[What is required]:
An exact copy of every line from the one holding "border:1px solid #8d959e;" to the end of the entries below is required; leave the pictures out.

Screenshot and code edit data:
* * * * *
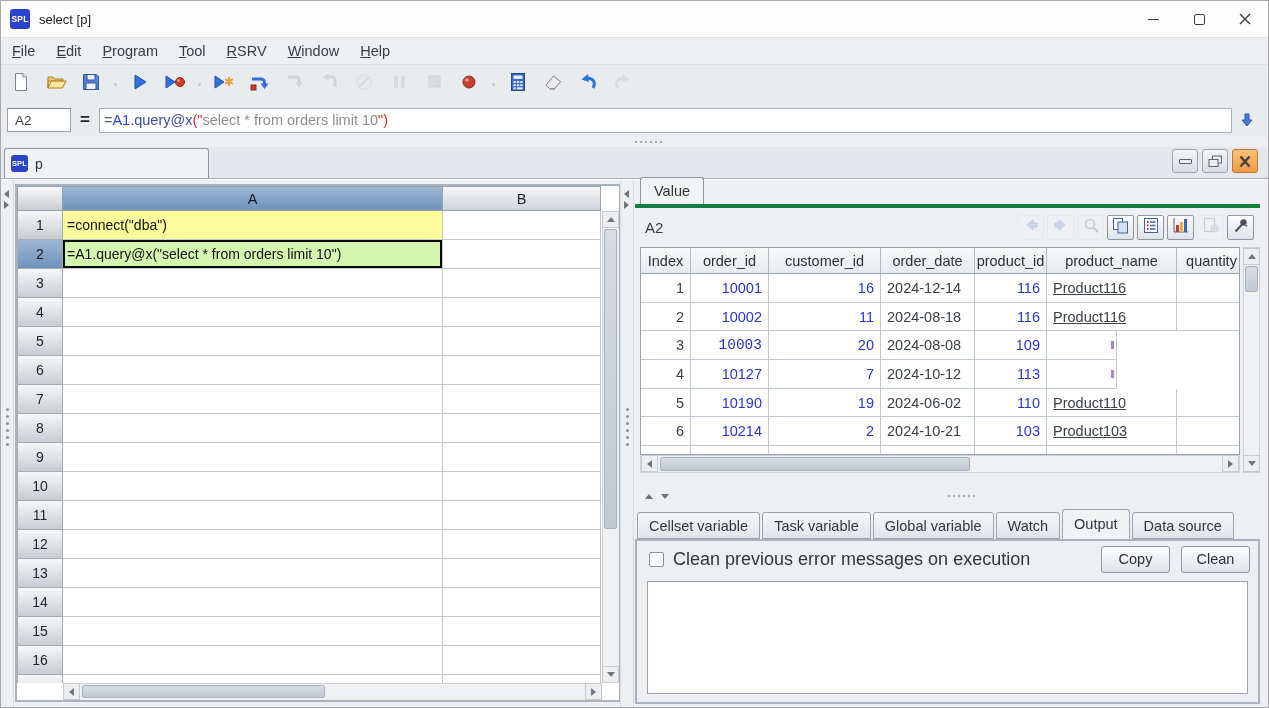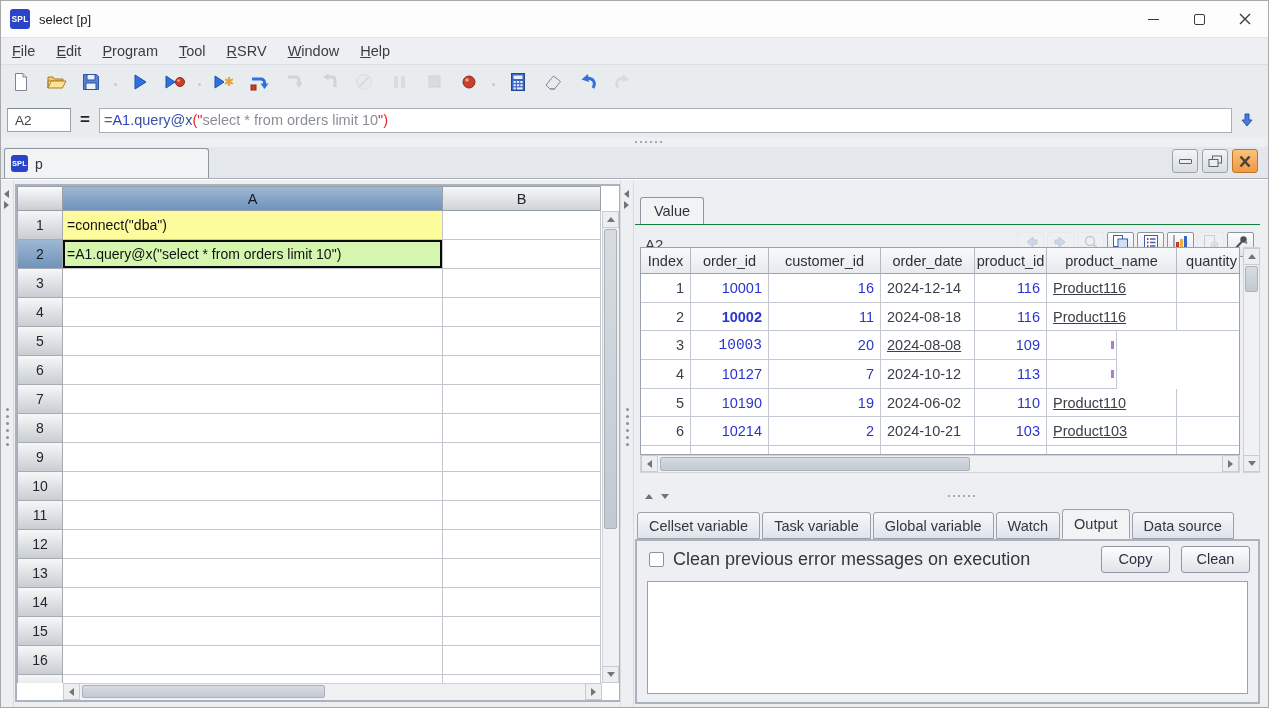--- a/index.html
+++ b/index.html
@@ -94,7 +94,7 @@
   .chev.d { border-left:4px solid transparent; border-right:4px solid transparent; border-top:5px solid #70767e; }
   
   .right-panel { position:absolute; left:634px; right:8px; top:0; height:526px; }
-  .value-tab-row { height:45px; border-bottom:1px solid #15803d; position:relative; }
+  .value-tab-row { height:28px; border-bottom:4px solid #15803d; position:relative; }
   .value-tab { position:absolute; left:5px; bottom:0; height:27px; padding:0 13px; background:#f1f3f5;
                border:1px solid #8d959e; border-bottom:none; border-radius:3px 3px 0 0;
                font-size:14.5px; color:#333; display:flex; align-items:center; }

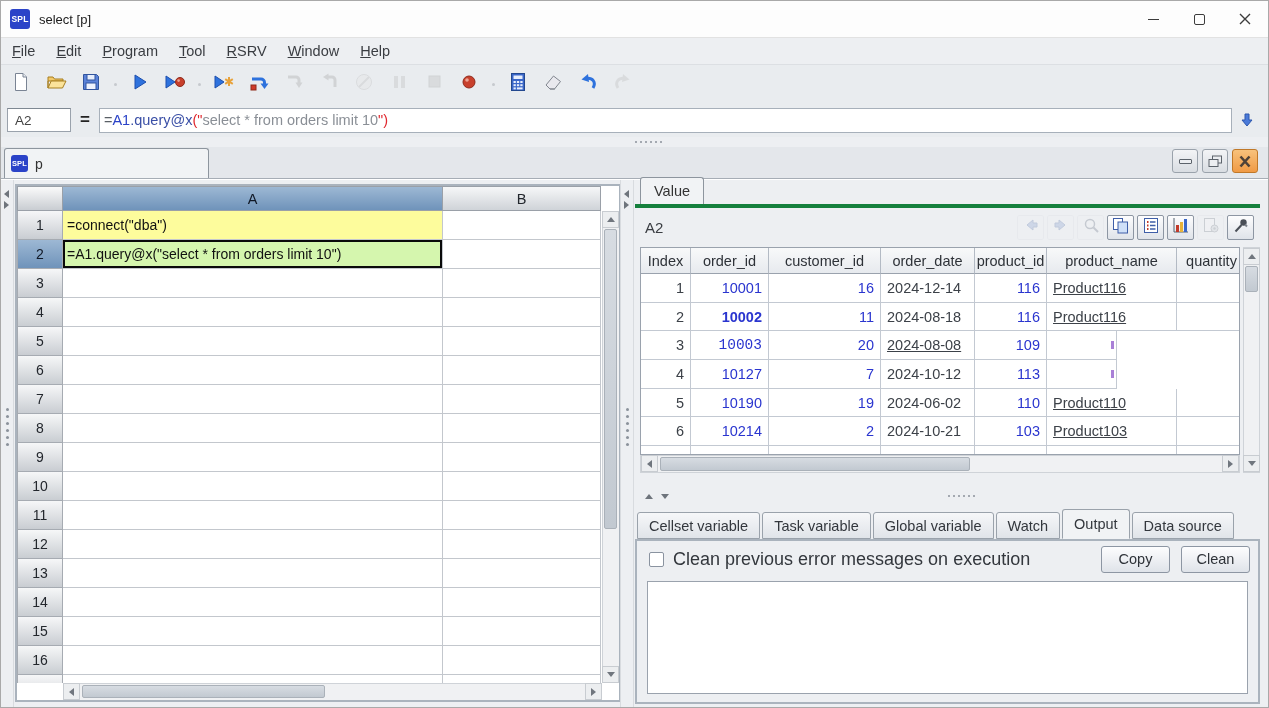--- a/index.html
+++ b/index.html
@@ -543,7 +543,7 @@
         </div>
         <div class="vt-row">
           <div class="vt-c a-right plain" style="width: 50px;">2</div>
-          <div class="vt-c a-right num" style="width: 78px; font-weight: bold;">10002</div>
+          <div class="vt-c a-right num" style="width: 78px;">10002</div>
           <div class="vt-c a-right num" style="width: 112px;">11</div>
           <div class="vt-c plain" style="width: 94px;">2024-08-18</div>
           <div class="vt-c a-right num" style="width: 72px;">116</div>

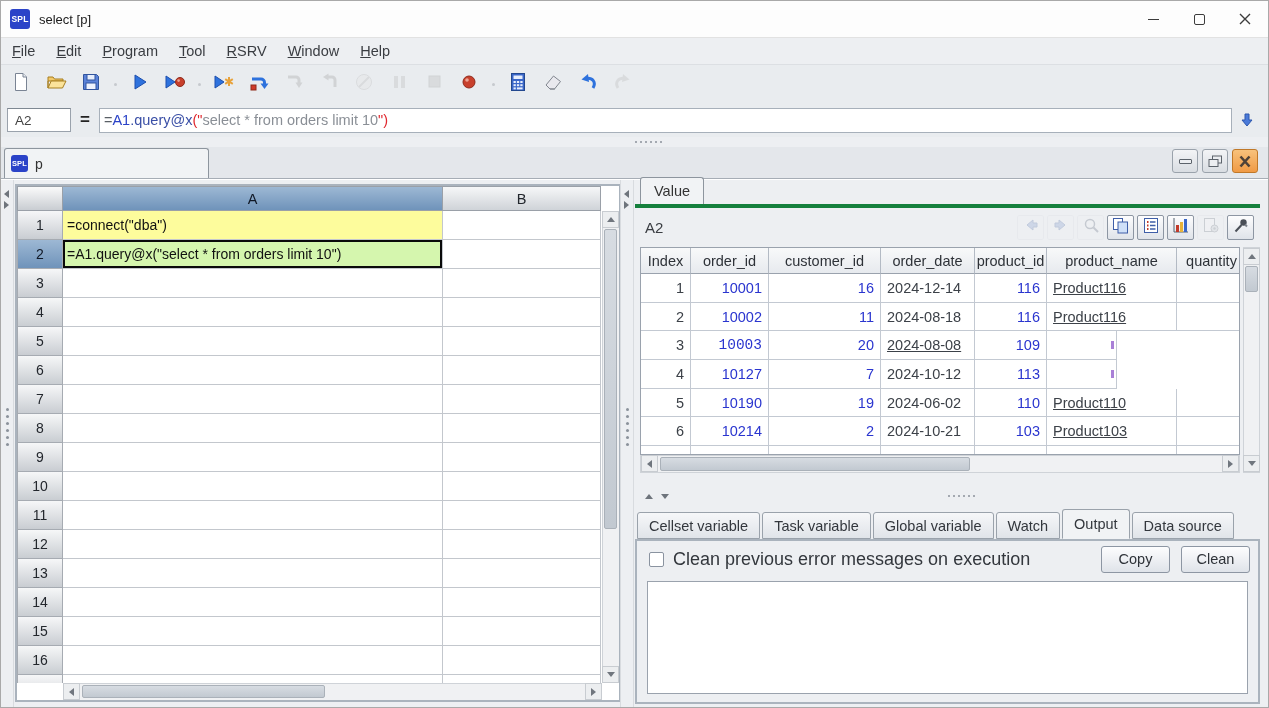--- a/index.html
+++ b/index.html
@@ -554,7 +554,7 @@
           <div class="vt-c a-right plain" style="width: 50px;">3</div>
           <div class="vt-c a-right num" style="width: 78px; font-family: Liberation Mono, monospace;">10003</div>
           <div class="vt-c a-right num" style="width: 112px;">20</div>
-          <div class="vt-c plain" style="width: 94px; text-decoration: underline;">2024-08-08</div>
+          <div class="vt-c plain" style="width: 94px;">2024-08-08</div>
           <div class="vt-c a-right num" style="width: 72px;">109</div>
           <div class="vt-c a-right num qty" style="width: 70px;"></div>
         </div>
* * * * *
[Solution below]:
                border:1px solid #8d959e; border-bottom:none; border-radius:3px 3px 0 0;
                font-size:14.5px; color:#333; display:flex; align-items:center; }

--- a/index.html
+++ b/index.html
@@ -543,7 +543,7 @@
         </div>
         <div class="vt-row">
           <div class="vt-c a-right plain" style="width: 50px;">2</div>
-          <div class="vt-c a-right num" style="width: 78px; font-weight: bold;">10002</div>
+          <div class="vt-c a-right num" style="width: 78px;">10002</div>
           <div class="vt-c a-right num" style="width: 112px;">11</div>
           <div class="vt-c plain" style="width: 94px;">2024-08-18</div>
           <div class="vt-c a-right num" style="width: 72px;">116</div>

--- a/index.html
+++ b/index.html
@@ -554,7 +554,7 @@
           <div class="vt-c a-right plain" style="width: 50px;">3</div>
           <div class="vt-c a-right num" style="width: 78px; font-family: Liberation Mono, monospace;">10003</div>
           <div class="vt-c a-right num" style="width: 112px;">20</div>
-          <div class="vt-c plain" style="width: 94px; text-decoration: underline;">2024-08-08</div>
+          <div class="vt-c plain" style="width: 94px;">2024-08-08</div>
           <div class="vt-c a-right num" style="width: 72px;">109</div>
           <div class="vt-c a-right num qty" style="width: 70px;"></div>
         </div>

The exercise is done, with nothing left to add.